The data
_ _ _ _ _

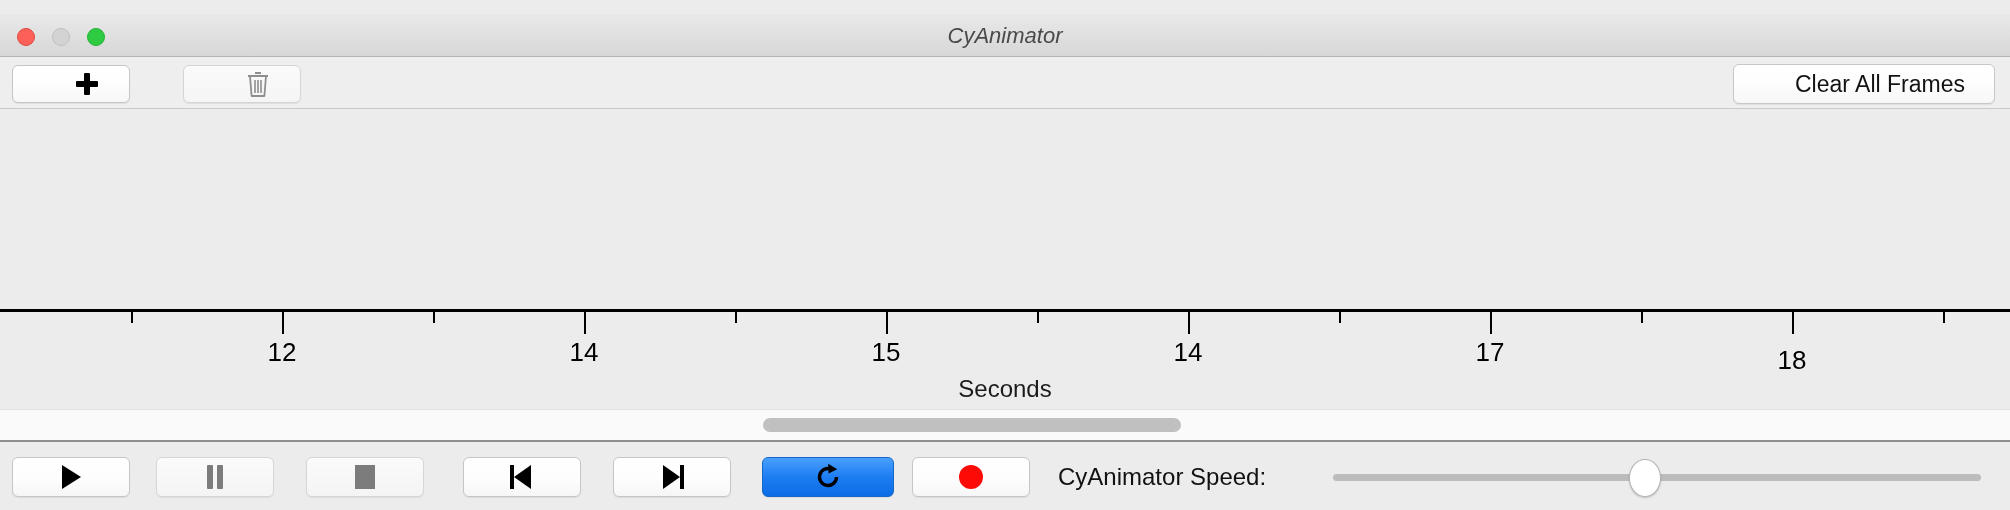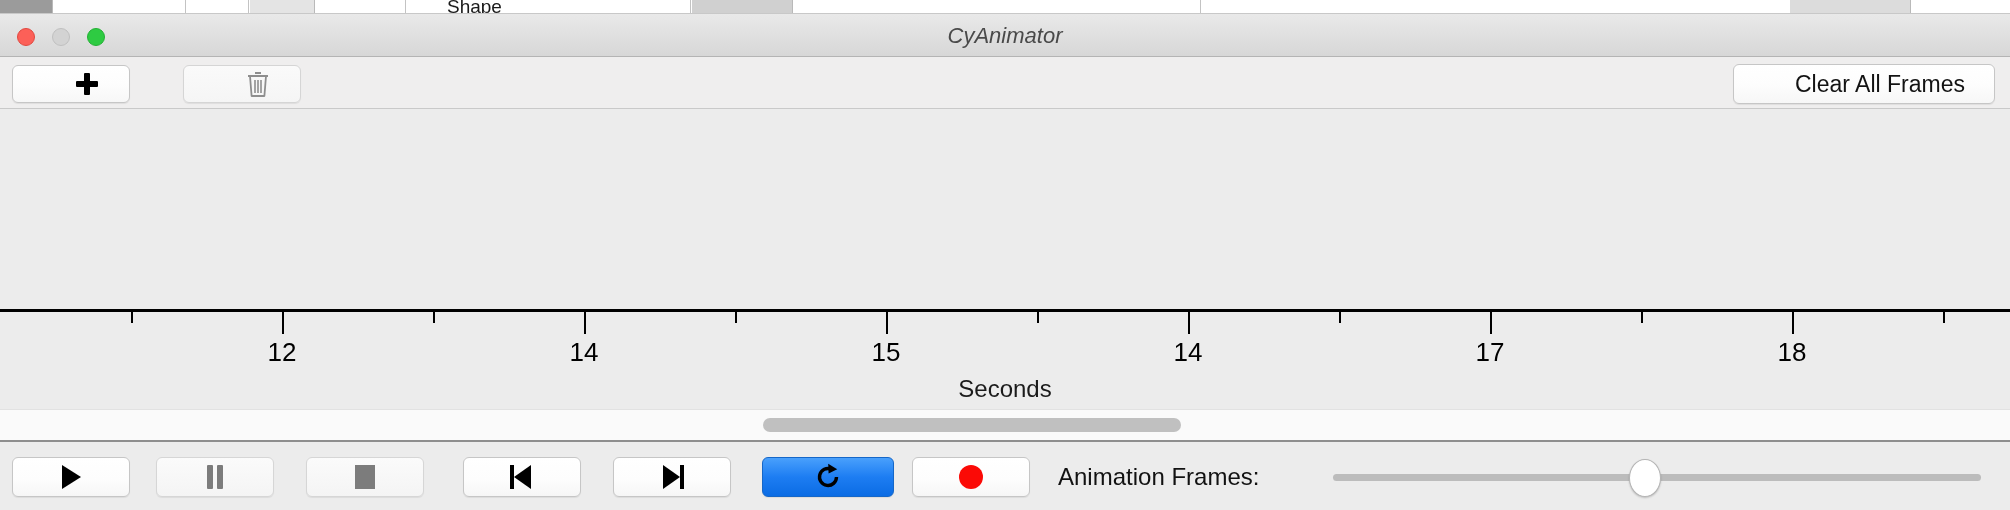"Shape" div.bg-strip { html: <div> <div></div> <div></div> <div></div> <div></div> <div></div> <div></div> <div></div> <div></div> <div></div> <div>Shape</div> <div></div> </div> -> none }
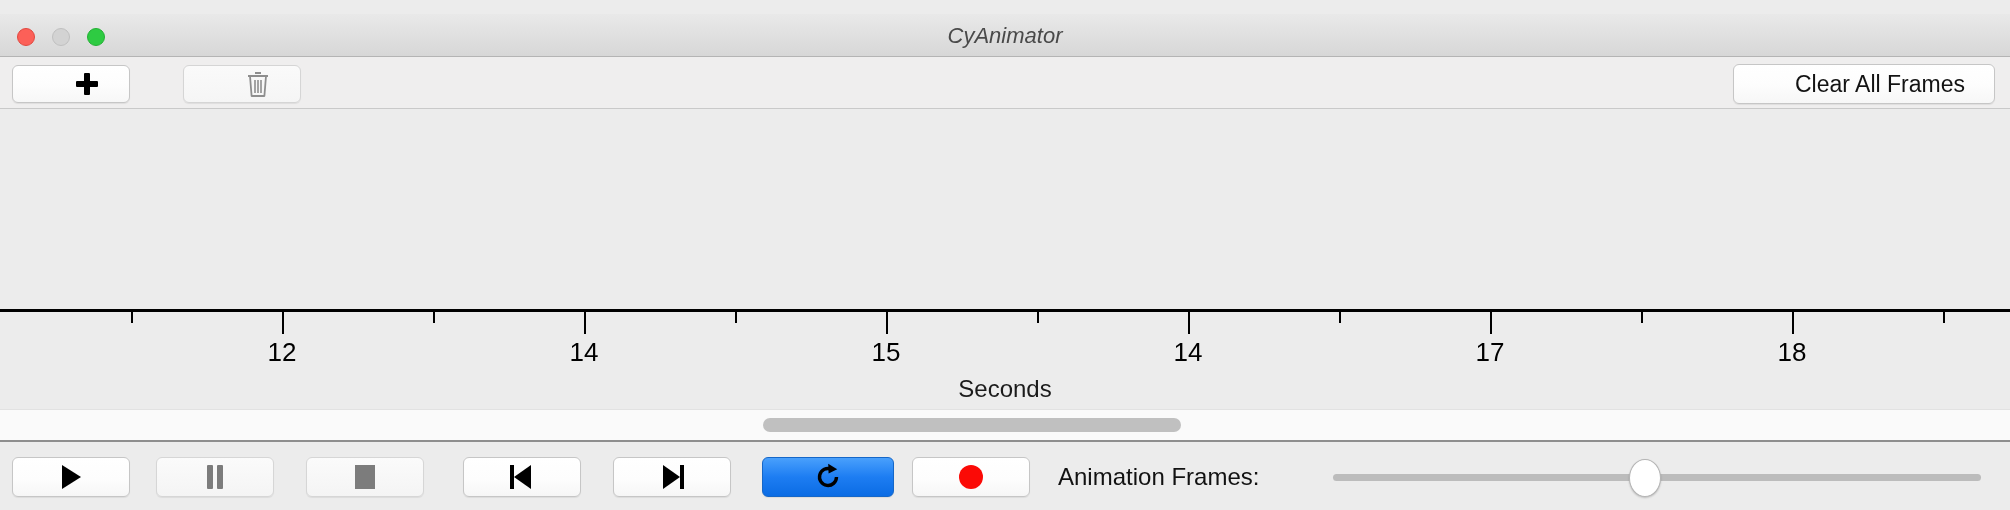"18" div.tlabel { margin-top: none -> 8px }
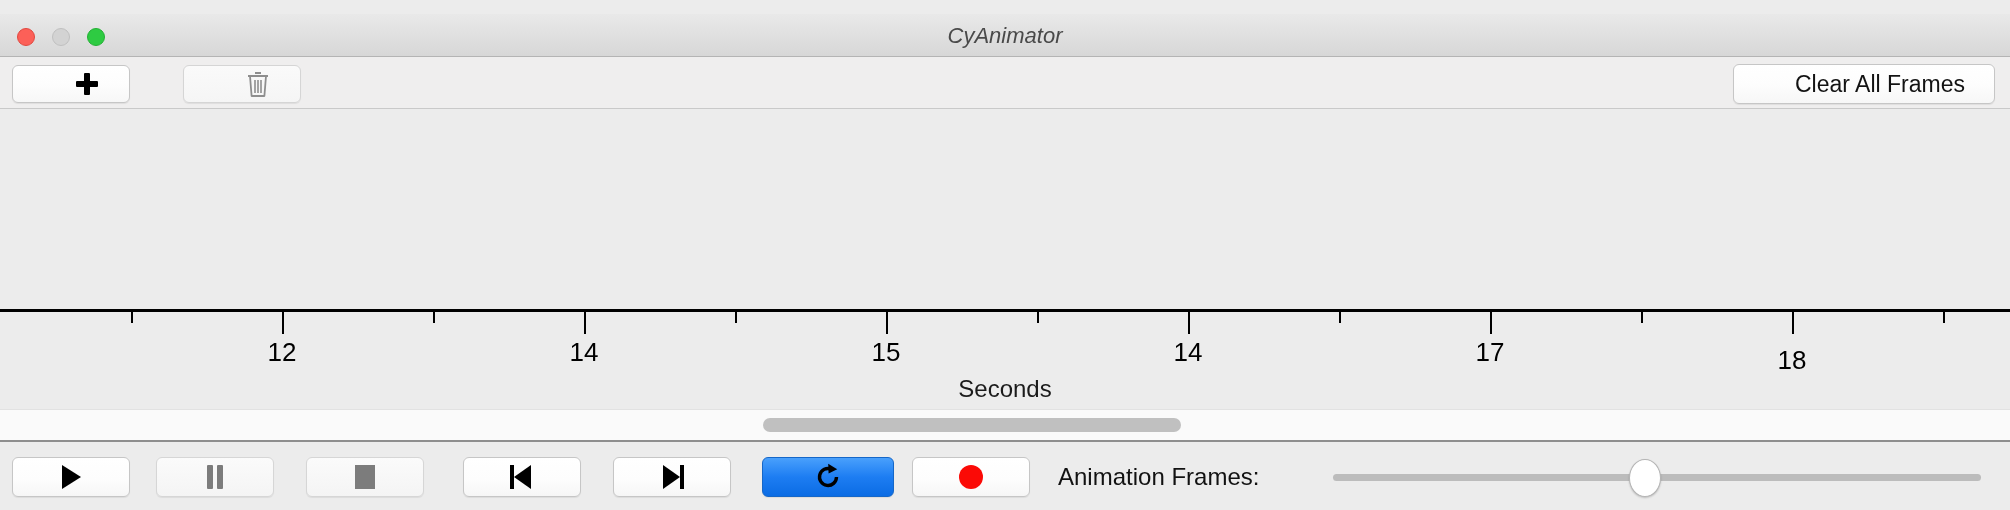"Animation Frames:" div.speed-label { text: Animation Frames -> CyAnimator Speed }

_ _ _ _ _

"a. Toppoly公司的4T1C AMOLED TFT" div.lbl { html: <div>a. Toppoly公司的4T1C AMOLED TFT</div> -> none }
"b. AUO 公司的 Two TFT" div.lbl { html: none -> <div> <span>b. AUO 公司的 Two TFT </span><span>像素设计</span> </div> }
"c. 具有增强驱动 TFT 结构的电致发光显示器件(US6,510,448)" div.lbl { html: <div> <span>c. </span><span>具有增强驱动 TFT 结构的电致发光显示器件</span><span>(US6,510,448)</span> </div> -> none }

_ _ _ _ _

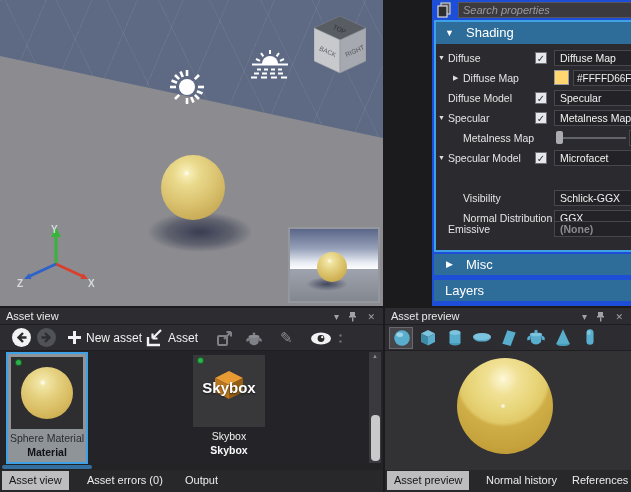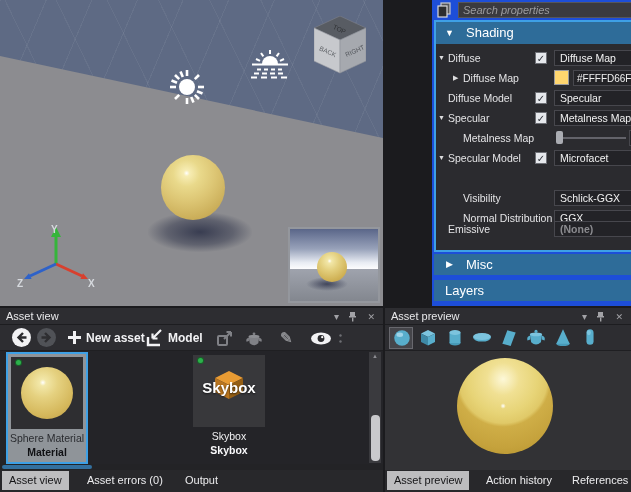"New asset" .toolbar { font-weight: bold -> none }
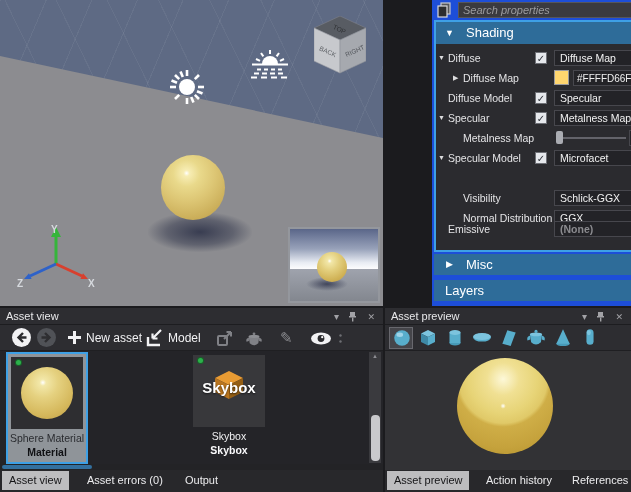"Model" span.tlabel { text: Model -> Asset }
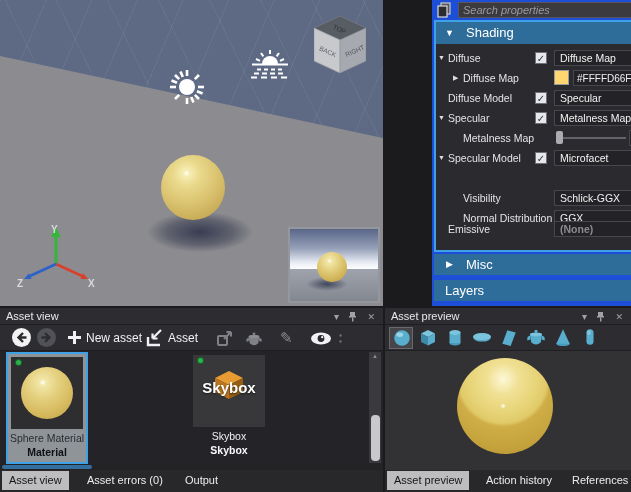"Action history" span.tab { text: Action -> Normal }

_ _ _ _ _

Action item
Reproduce only the lines above, starting at the line with "html: none ->" and ending at the line with "html: <div> <span>c.", exactly as written.

Task answer
"b. AUO 公司的 Two TFT" div.lbl { html: none -> <div> <span>b. AUO 公司的 Two TFT </span><span>像素设计</span> </div> }
"c. 具有增强驱动 TFT 结构的电致发光显示器件(US6,510,448)" div.lbl { html: <div> <span>c. </span><span>具有增强驱动 TFT 结构的电致发光显示器件</span><span>(US6,510,448)</span> </div> -> none }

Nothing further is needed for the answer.